D-Optimality-Guided Reinforcement Learning for Efficient Open-Loop Calibration of a 3-DOF Ankle Rehabilitation Robot

Accurate alignment of multi-degree-of-freedom rehabilitation robots is essential for safe and effective patient training. This paper proposes a two-stage calibration framework for a self-designed three-degree-of-freedom (3-DOF) ankle rehabilitation robot. First, a Kronecker-product-based open-loop calibration method is developed to cast the input-output alignment into a linear parameter identification problem, which in turn defines the associated experimental design objective through the resulting information matrix. Building on this formulation, calibration posture selection is posed as a combinatorial design-of-experiments problem guided by a D-optimality criterion, i.e., selecting a small subset of postures that maximises the determinant of the information matrix.

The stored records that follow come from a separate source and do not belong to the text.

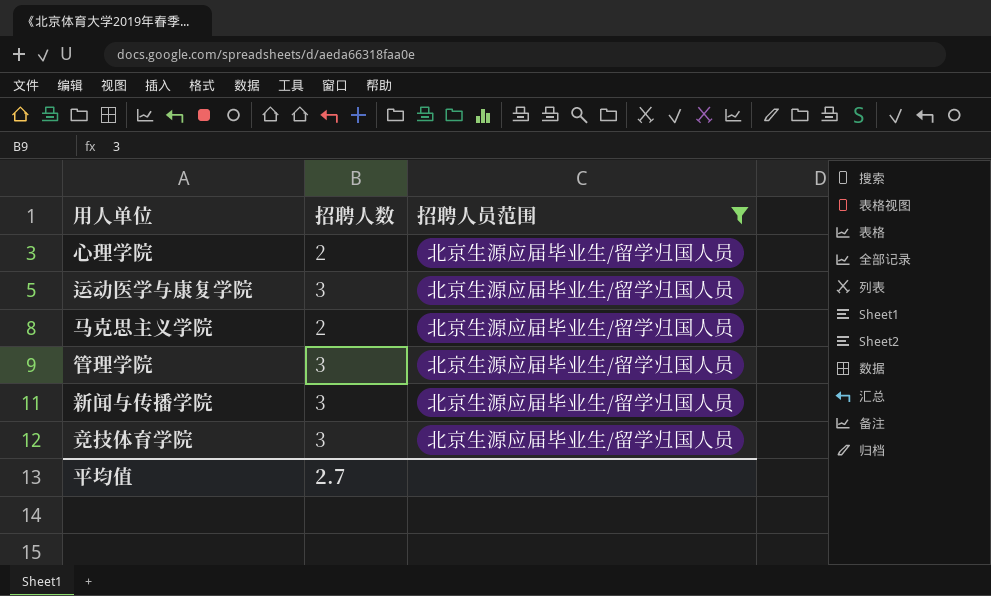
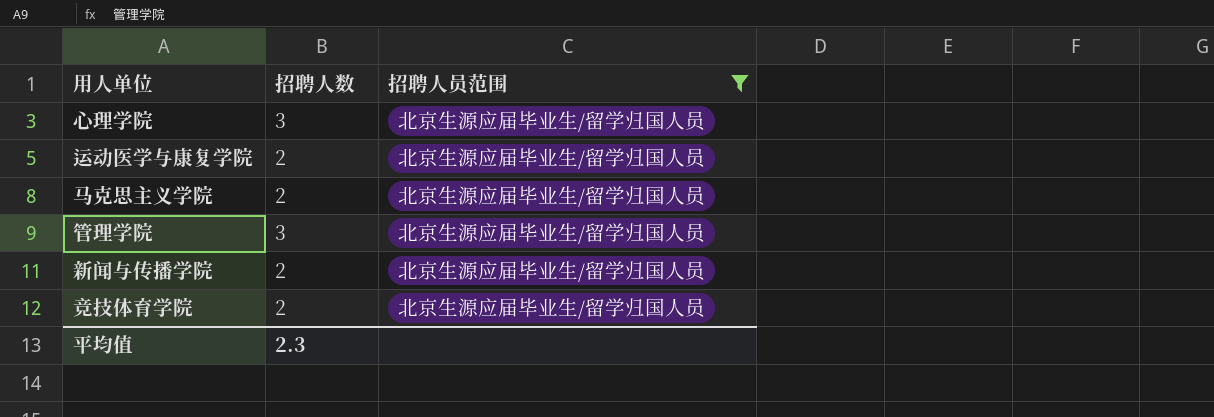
心理学院 | 招聘人数: 2 -> 3
运动医学与康复学院 | 招聘人数: 3 -> 2
新闻与传播学院 | 招聘人数: 3 -> 2
竞技体育学院 | 招聘人数: 3 -> 2
平均值 | 招聘人数: 2.7 -> 2.3

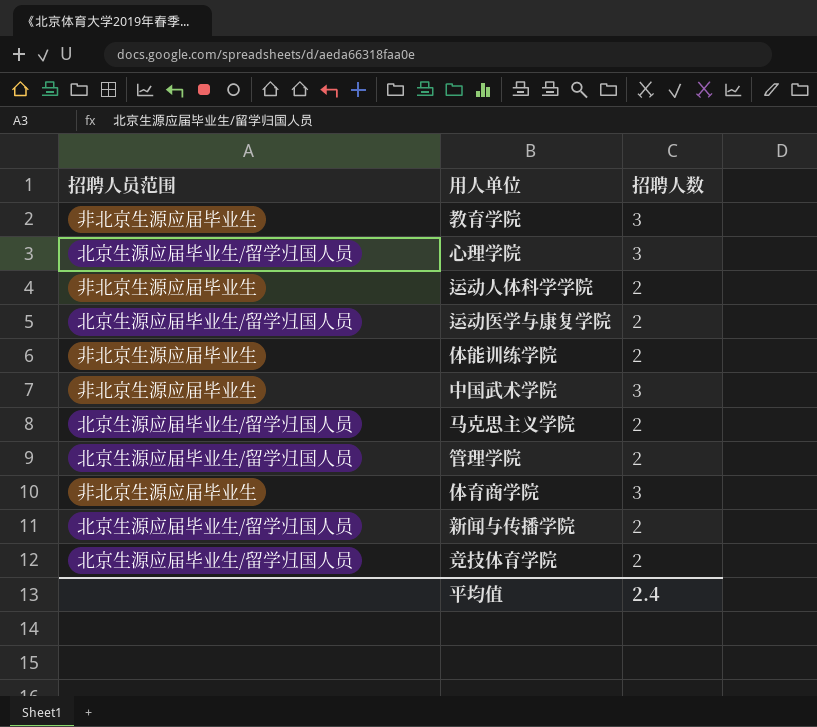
filter: 招聘人员范围 = 北京生源应届毕业生/留学归国人员 -> none
column 招聘人员范围 | position: 3 -> 1
管理学院 | 招聘人数: 3 -> 2
平均值 | 招聘人数: 2.3 -> 2.4

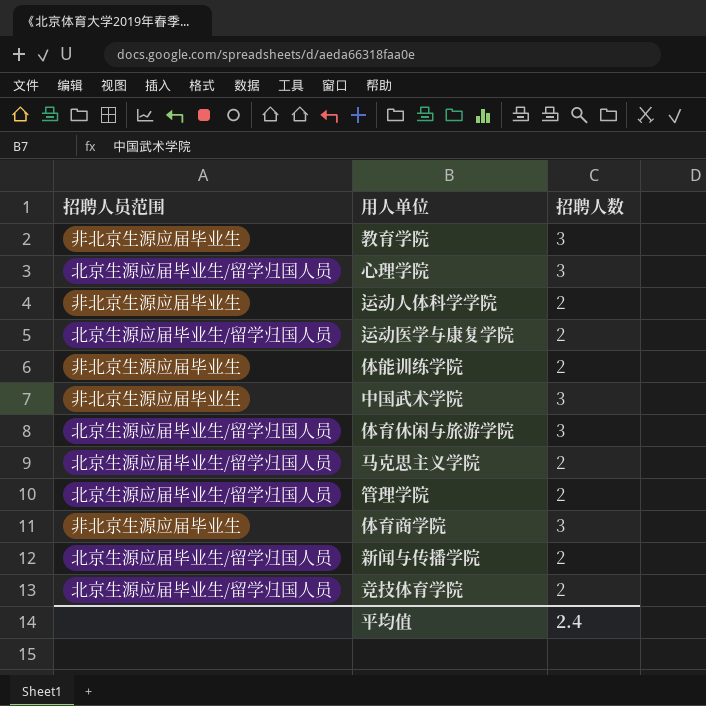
row 体育休闲与旅游学院: none -> 北京生源应届毕业生/留学归国人员 | 3

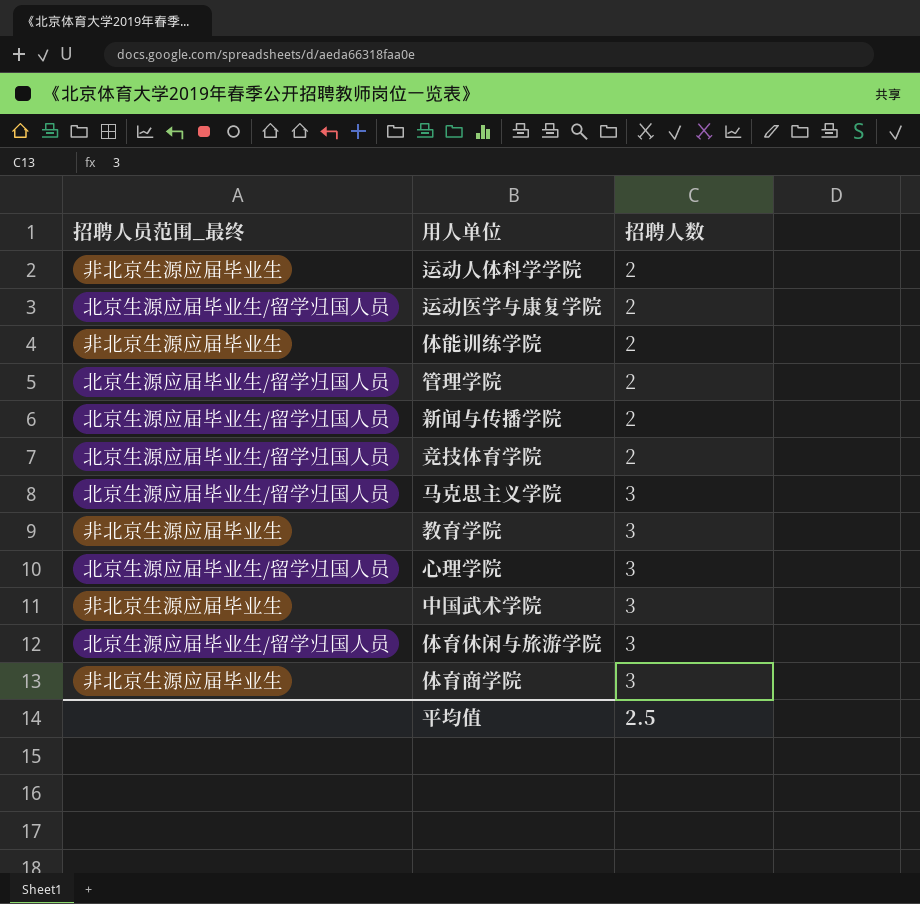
row order: none -> 招聘人数 ascending
column name: 招聘人员范围 -> 招聘人员范围_最终
马克思主义学院 | 招聘人数: 2 -> 3
平均值 | 招聘人数: 2.4 -> 2.5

To enable practical selection under constraints, a Proximal Policy Optimization (PPO) agent is trained in simulation to choose 4 informative postures from a candidate set of 50. Across simulation and real-robot evaluations, the learned policy consistently yields substantially more informative posture combinations than random selection: the mean determinant of the information matrix achieved by PPO is reported to be more than two orders of magnitude higher with reduced variance. In addition, real-world results indicate that a parameter vector identified from only four D-optimality-guided postures provides stronger cross-episode prediction consistency than estimates obtained from a larger but unstructured set of 50 postures. The proposed framework therefore improves calibration efficiency while maintaining robust parameter estimation, offering practical guidance for high-precision alignment of multi-DOF rehabilitation robots.